Todos concordam que o ponto-chave dessa história é o sistema de gestão de carreira, que precisa ser muito bem formatado. Há, ainda, um outro ponto que gera muita polêmica: ao estimular a competição interna, as empresas precisam considerar que a sua pirâmide organizacional tem, como em todo triângulo, muito menos espaço no seu topo do que na sua base, o que significa claramente que nem todos aqueles que lutam para chegar no topo vão encontrar espaço para atuar.

Ambientes harmoniosos

Especializada em pesquisas de clima organizacional, a consultoria Hay Group tem identificado, cada vez mais, que ambientes profissionais mais harmoniosos tornam-se diferenciais importantes nas empresas para o engajamento e comprometimento das pessoas nos projetos e nos resultados. "Nas corporações que definimos como as 30 melhores empresas para se trabalhar no país, em 63% delas as áreas estão integradas entre si; já para 68%, o espírito interno de equipe é alto; na questão de divisão de idéias e de tecnologia, o índice chega a 76% e quando perguntamos para os profissionais se a equipe recebe apoio de alta qualidade, esse índice bate nos 68%, chegando a 83% quando a questão é se existe boa cooperação de equipe e trabalho no grupo do entrevistado", expõe Luiz Carlos Zanolli, consultor do Hay Group.

Os números reforçam a crença de que o melhor ambiente profissional leva aos melhores resultados porque há uma relação de troca e os colaboradores enxergam perspectivas positivas e plausíveis na carreira e a possibilidade de se expressar, falar e ser ouvido naturalmente. Para Zanolli, "é inevitável fugir da competição interna porque o mundo moderno nos ensina isso a todo instante, mas é absolutamente necessário que esse processo tenha regras claras e muito bem definidas, tanto quantitativa como, principalmente, qualitativamente".

As pesquisas do Hay Group também apontam para uma mudança interessante: a competição interna bem estruturada tem possibilitado que surjam profissionais mais qualificados e preocupados com o seu autodesenvolvimento, enquanto as empresas têm investido mais na construção de ambientes estimulantes ao investimento nas carreiras, nos profissionais e em projetos que provoquem e surpreendam o mercado.

Incentivar de forma saudável

Na ADT Security Services, a competição interna é incentivada e vista como uma ferramenta normal para alcançar resultados para ambos os lados. "As áreas que mais estimulam a competição na nossa empresa são as de vendas e operações. Pela cultura, em vendas é absolutamente normal que essa competição aconteça. 

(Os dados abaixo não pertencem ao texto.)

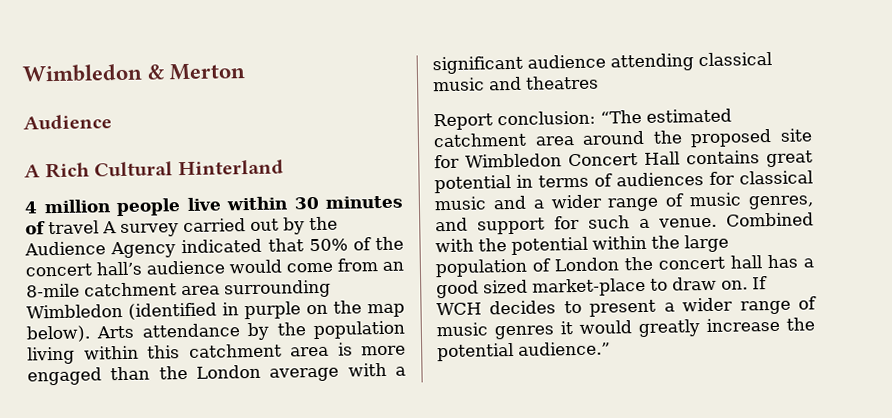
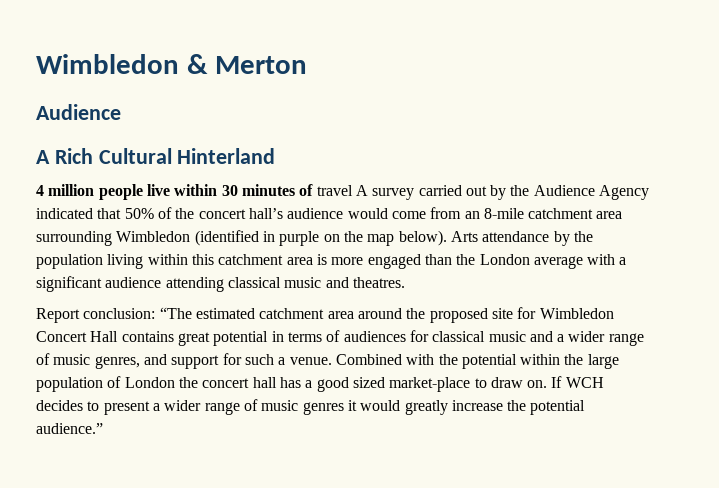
[525,75,599,90] theatres -> [352,277,405,288] theatres.

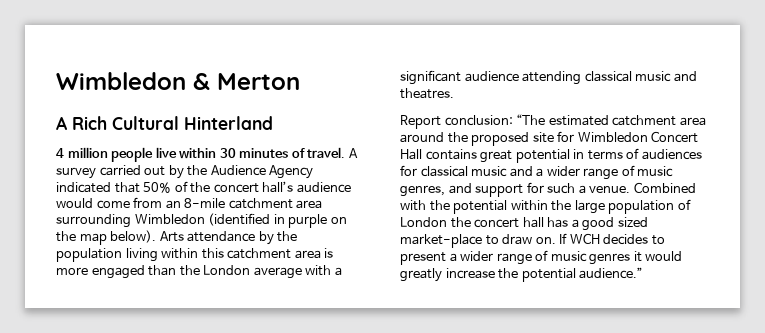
[36,104,121,120] // Audience -> (300, 81) none
[316,185,353,196] travel -> [307,147,346,158] travel.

No departamento de operações, composto pelo atendimento ao cliente, monitoramento, fidelização, retenção, manutenção e instalação são analisados o desempenho individual de cada colaborador e também o resultado final, ou seja, o resultado do departamento é o objetivo final e este tem de ser realizado ou não existem vencedores", explica Patrick Kraus, gerente de operações da ADT Brasil.

Para Marcelo Haddad, gerente-geral da ADT Brasil, um time de alta performance é aquele em que cada um sabe como foi o seu resultado no mês e como ele contribuiu para o resultado final da empresa. "É possível incentivar a competição interna de forma saudável. No nosso modelo, os resultados de diversos meses de competições reforçam as nossas promoções e eles também são utilizados para identificar potenciais talentos dentro das áreas", observa. Haddad cita, inclusive, um caso real e recente que ilustra o modelo utilizado pela empresa: "Em uma campanha de vendas de serviços, identificamos um potencial talento e a partir disso criamos uma área de telemarketing com a aprovação de todos os colaboradores que estavam envolvidos na campanha". Incentivo e humildade em ensinar e aprender são duas outras características decisivas, segundo o executivo, para que um colaborador alcance uma promoção na companhia dentro desse modelo.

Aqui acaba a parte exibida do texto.